Baglivi v. Town of Southold

301 A.D.2d 597, 754 N.Y.S.2d 43
CourtAppellate Division of the Supreme Court of the State of New York
DecidedJanuary 21, 2003
StatusPublished
Cited by8 cases

This text of 301 A.D.2d 597 (Baglivi v. Town of Southold) is published on Counsel Stack Legal Research, covering Appellate Division of the Supreme Court of the State of New York primary law. Counsel Stack provides free access to over 12 million legal documents including statutes, case law, regulations, and constitutions.

Bluebook
Baglivi v. Town of Southold, 301 A.D.2d 597, 754 N.Y.S.2d 43 (N.Y. Ct. App. 2003).

Opinion

—In a proceeding pursuant to General Municipal Law § 50-e for leave to serve a late notice of claim, the petitioner appeals from a judgment of the Supreme Court, Suffolk County (Kitson, J.), entered October 15, 2002, which denied the petition and dismissed the proceeding. The petitioner’s notice of appeal from a decision of the same court, dated January 28, 2002, is deemed a premature notice of appeal from the judgment (see CPLR 5520 [c]).

Ordered that the judgment is affirmed, with costs.

In deciding a petition for leave to serve a late notice of claim, the Supreme Court must consider whether the petitioner has demonstrated a reasonable excuse for the failure to serve a timely notice of claim, whether the public corporation acquired actual knowledge of the essential facts constituting the claim within 90 days of its accrual or a reasonable time thereafter, and whether the delay would substantially prejudice the public corporation in maintaining a defense on the merits (see General Municipal Law § 50-e [5]; Matter of Guiliano v Town of [598]*598Oyster Bay, 244 AD2d 408).

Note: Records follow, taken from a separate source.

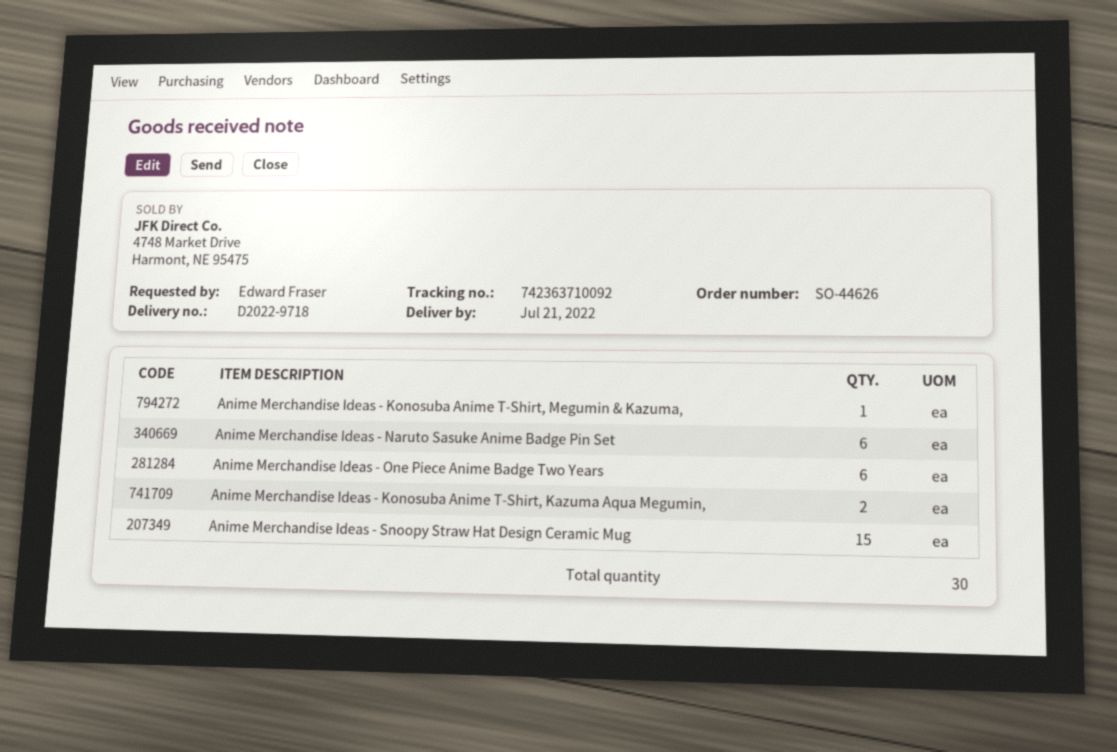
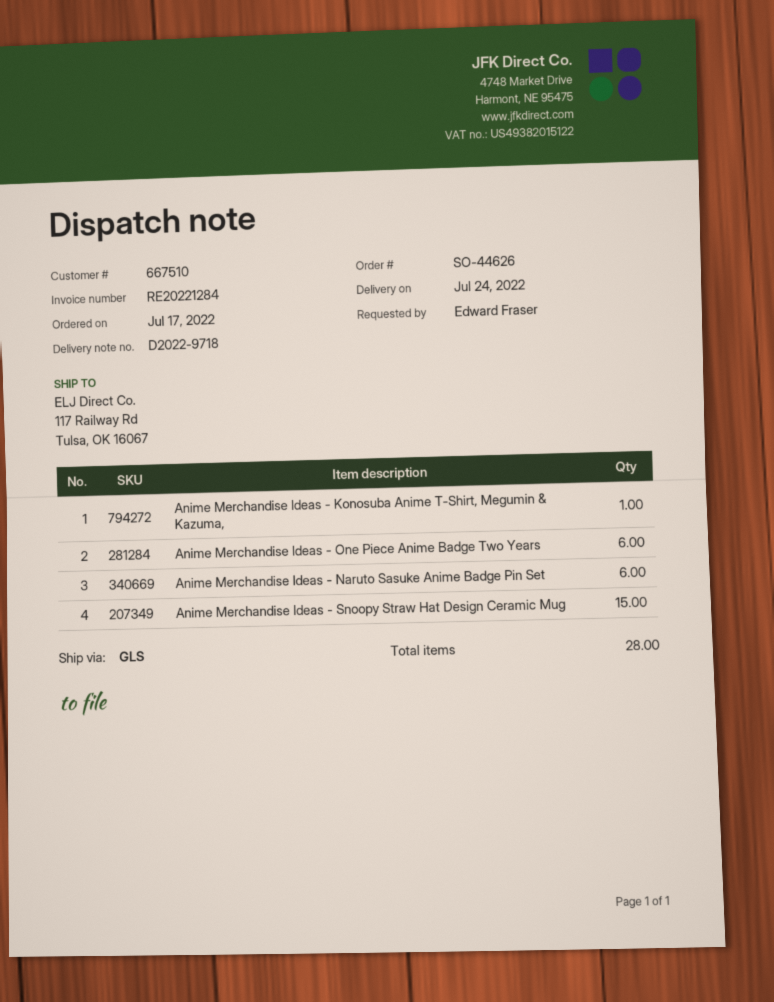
delivery date: 2022-07-21 -> 2022-07-24
Anime Merchandise Ideas - Konosuba Anime T-Shirt, Kazuma Aqua Megumin,: 2 -> none
total quantity: 30 -> 28

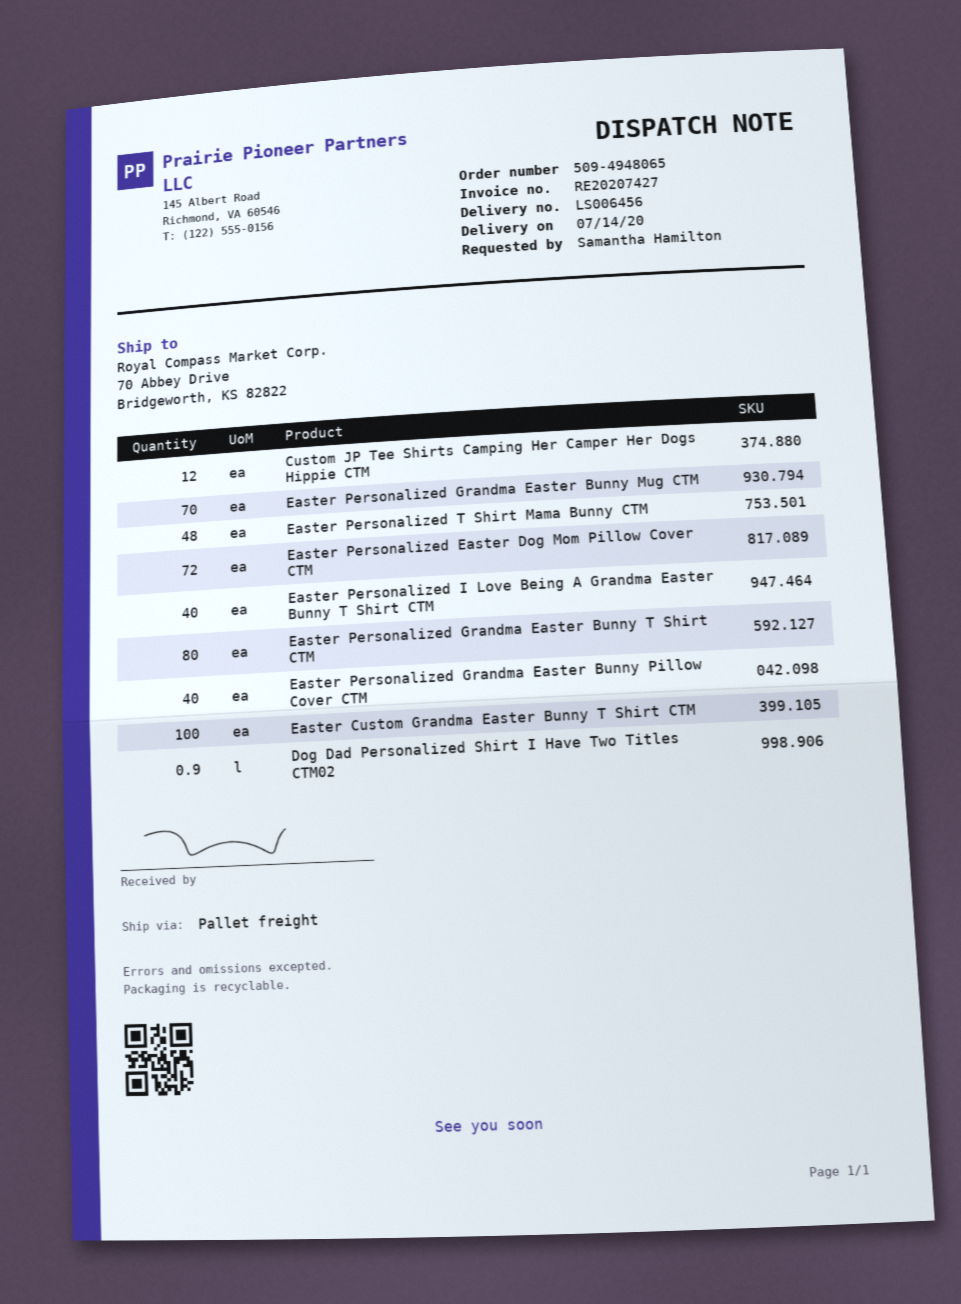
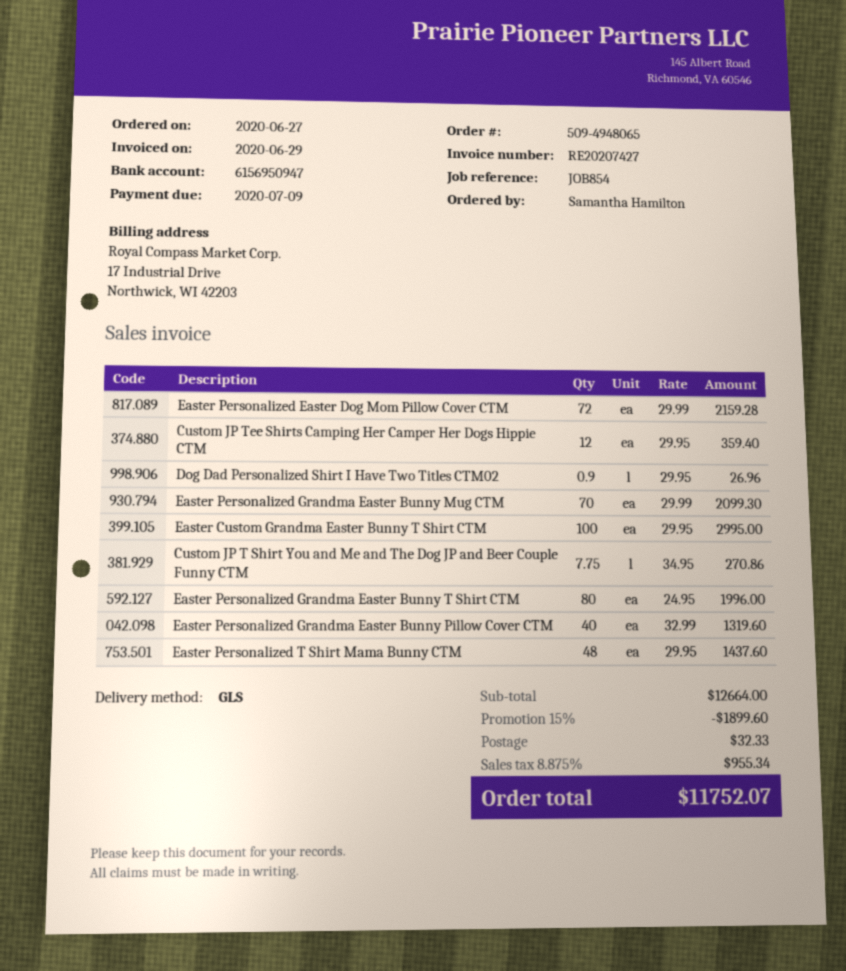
shipping method: pallet freight -> GLS
Easter Personalized I Love Being A Grandma Easter Bunny T Shirt CTM: 40 -> none
Custom JP T Shirt You and Me and The Dog JP and Beer Couple Funny CTM: none -> 7.75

Here, the delay in serving the notice of claim was the result of law office failure, which is not an acceptable excuse for the failure to timely comply with the provisions of General Municipal Law § 50-e (see Matter of Kittredge v New York City Hous. Auth., 275 AD2d 746; Matter of Serrano v New York City Hous. Auth., 197 AD2d 694). Also, contrary to the petitioner’s contention, the respondent did not have actual knowledge of the essential facts constituting the claim within the appropriate time period (see Matter of Kittredge v New York City Hous. Auth., supra).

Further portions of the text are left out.